After waiting in line for six hours to purchase an iPhone for the company for which he works, Lons expresses some decidedly contradictory thoughts about the iPhone and iPhone social phenomena.
Jean Baudrillard was totally 100% correct. The iPhone line is a real media event. Earlier in the day, one of my co-workers who had an earlier line shift was interviewed by the CW, and two others were photographed by the Associated Press. All night, people were videotaping and photographing the line from different angles and perspectives, with the Apple Store logo in the background and without, individual faces and large crowd scenes. There's a sense that this is something significant that must be captured for posterity. But the whole thing is also a media creation. The iPhone doesn't exist in reality for anyone but Steve Jobs and Walt Mossberg.
The iPhone is going to be enormous. It takes a special kind of genius to motivate people from around the country to line up for 28 hours for an overpriced cell phone integrated with these tools, and there's a lot more to it than senseless Consumer Whoredom.
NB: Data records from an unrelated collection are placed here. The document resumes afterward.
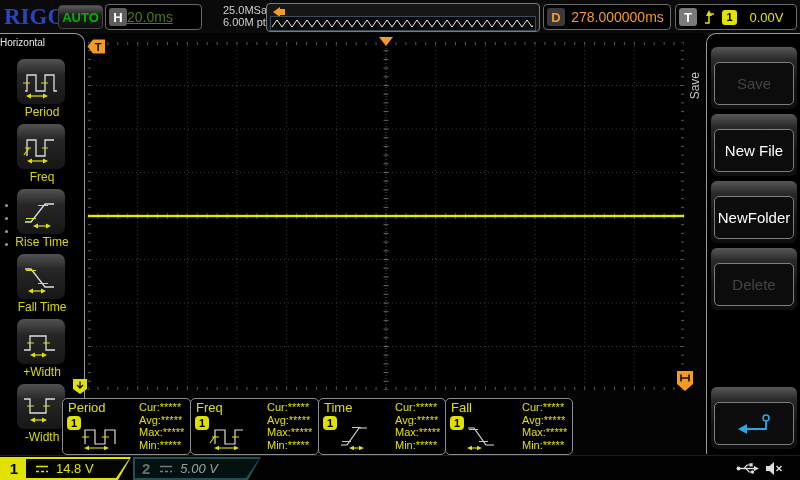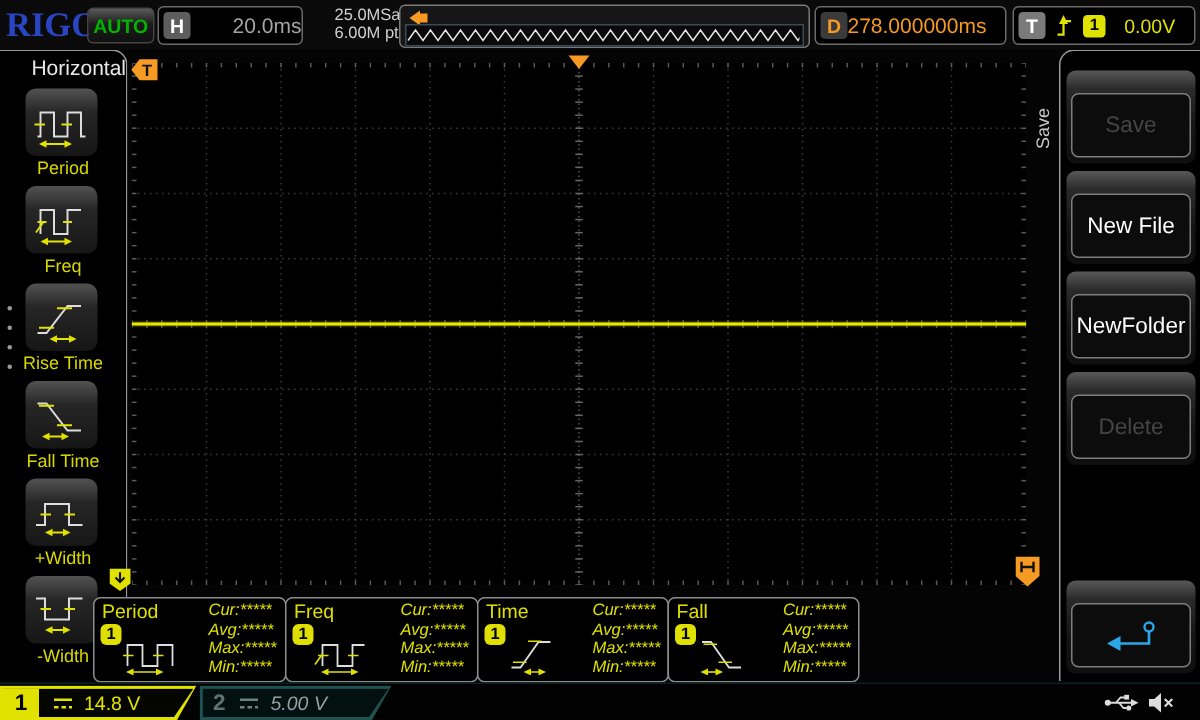--- a/index.html
+++ b/index.html
@@ -18,7 +18,7 @@
         font-weight:bold;font-size:13px;}
   #h-box{left:105px;width:95px;}
   #h-box .tb-key{background:#5d5d5d;color:#fff;}
-  #h-box .tb-val{color:#a3a3a3;font-size:14px;flex:1;text-align:right;}
+  #h-box .tb-val{color:#4d7c0f;font-size:14px;flex:1;text-align:left;text-decoration:underline;}
   #acq{position:absolute;left:223px;top:4px;color:#d0d0d0;font-size:11px;line-height:12px;}
   #preview{position:absolute;left:266px;top:3px;width:272px;height:27px;border:1px solid #7a7a7a;border-radius:4px;background:#161616;}
   #preview-wave{position:absolute;left:3px;top:12px;width:264px;height:13px;border:1px solid #3a4a58;background:#0a0a0a;}

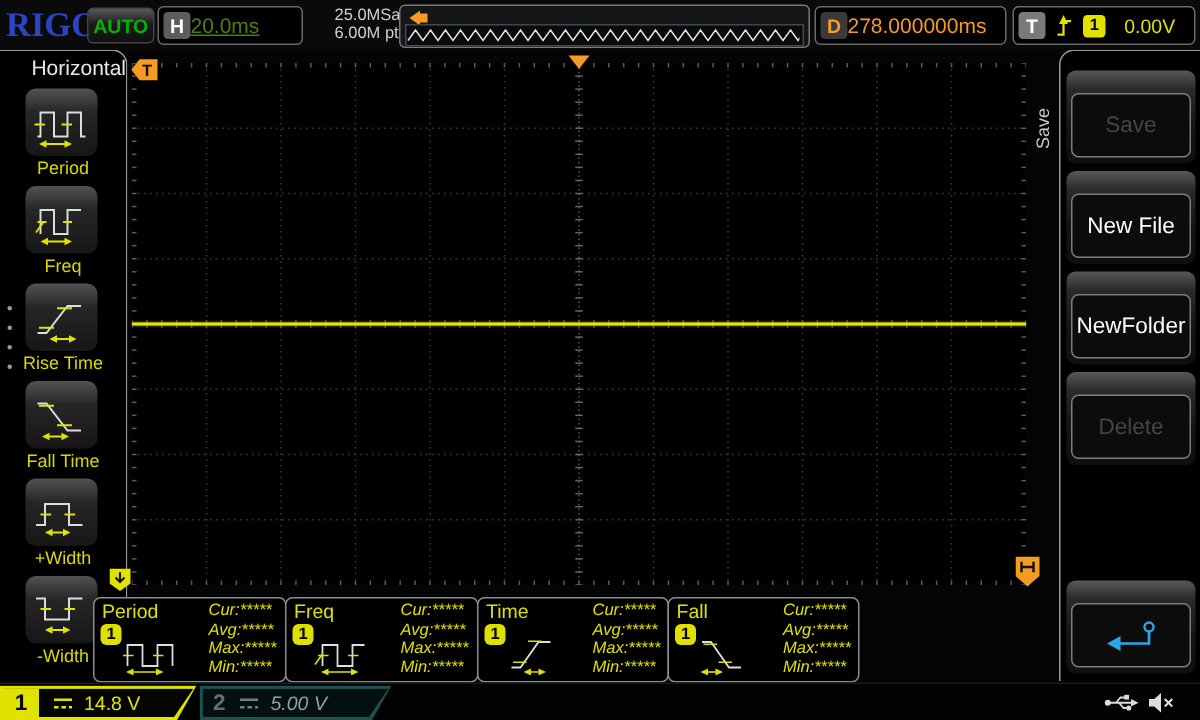--- a/index.html
+++ b/index.html
@@ -24,7 +24,7 @@
   #preview-wave{position:absolute;left:3px;top:12px;width:264px;height:13px;border:1px solid #3a4a58;background:#0a0a0a;}
   #d-box{left:543px;width:126px;}
   #d-box .tb-key{background:#3a3a3a;color:#f59a23;}
-  #d-box .tb-val{color:#f59a23;font-size:14px;flex:1;text-align:left;}
+  #d-box .tb-val{color:#f59a23;font-size:14px;flex:1;text-align:center;}
   #t-box{left:675px;width:120px;}
   #t-box .tb-key{background:#7a7a7a;color:#fff;}
   .trig-src{width:15px;height:15px;background:#e2e200;border-radius:3px;color:#000;font-weight:bold;

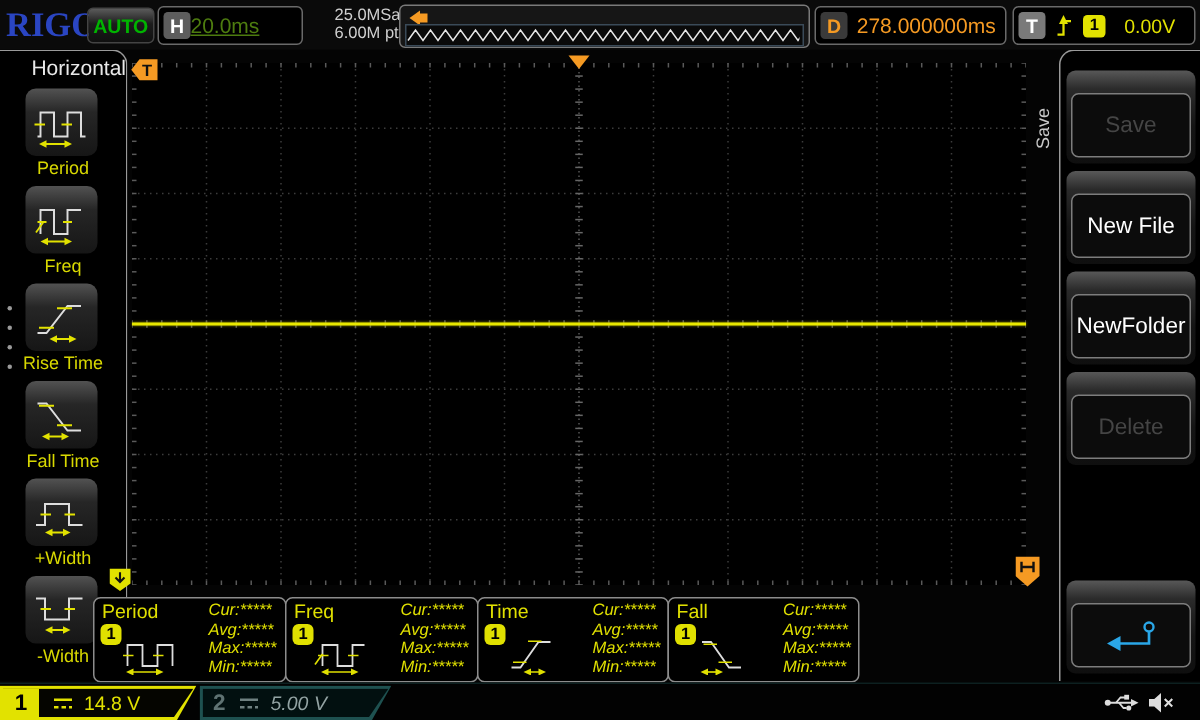--- a/index.html
+++ b/index.html
@@ -34,7 +34,7 @@
   
   #left-menu{position:absolute;left:0;top:33px;width:84px;height:420px;
         border-top:1px solid #9a9a9a;border-right:1px solid #9a9a9a;border-radius:0 10px 0 0;background:#000;}
-  #lm-title{position:absolute;left:0;top:3px;width:84px;text-align:right;color:#e8e8e8;font-size:14px;}
+  #lm-title{position:absolute;left:0;top:3px;width:84px;text-align:left;color:#e8e8e8;font-size:10px;}
   .lmbtn{position:absolute;left:17px;width:48px;height:45px;border-radius:7px;
         background:linear-gradient(180deg,#525252,#262626 35%,#161616);
         display:flex;align-items:center;justify-content:center;}

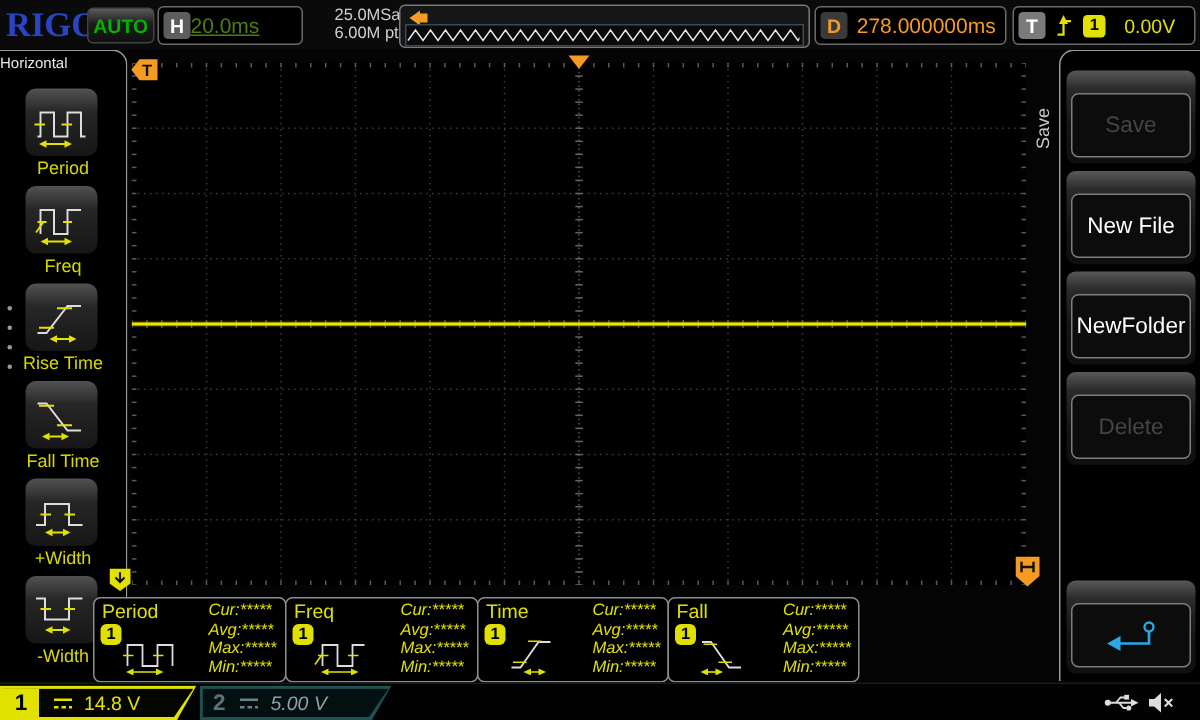--- a/index.html
+++ b/index.html
@@ -65,7 +65,7 @@
   .mp-badge{position:absolute;left:4px;top:17px;width:14px;height:14px;background:#e0e000;border-radius:4px;
         color:#000;font-weight:bold;font-size:11px;display:flex;align-items:center;justify-content:center;}
   .mp-icon{position:absolute;left:16px;top:19px;}
-  .mp-stats{position:absolute;left:76px;top:2px;color:#e0e000;font-size:11px;line-height:12.5px;white-space:nowrap;font-style:italic;}
+  .mp-stats{position:absolute;left:76px;top:2px;color:#e0e000;font-size:11px;line-height:12.5px;white-space:nowrap;}
 
   
   #bottombar{position:absolute;left:0;top:455px;width:800px;height:25px;background:#020202;border-top:1px solid #0d2020;}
The iPhone looks very slick and elegant, I'll grant that, based only on a few glimpses I've had of it on TV. But it doesn't do anything that a number of all-in-one cell phone/devices already do. The only significant difference is the animated GUI and the use of the entire front surface for a display. The advantages are mostly aesthetic, not functional.
So yes, all the excitement is largely a triumph of very shrewd marketing and the public's susceptibility to these whipped-up fervors. It's the modern equivalent of the Dutch tulip mania.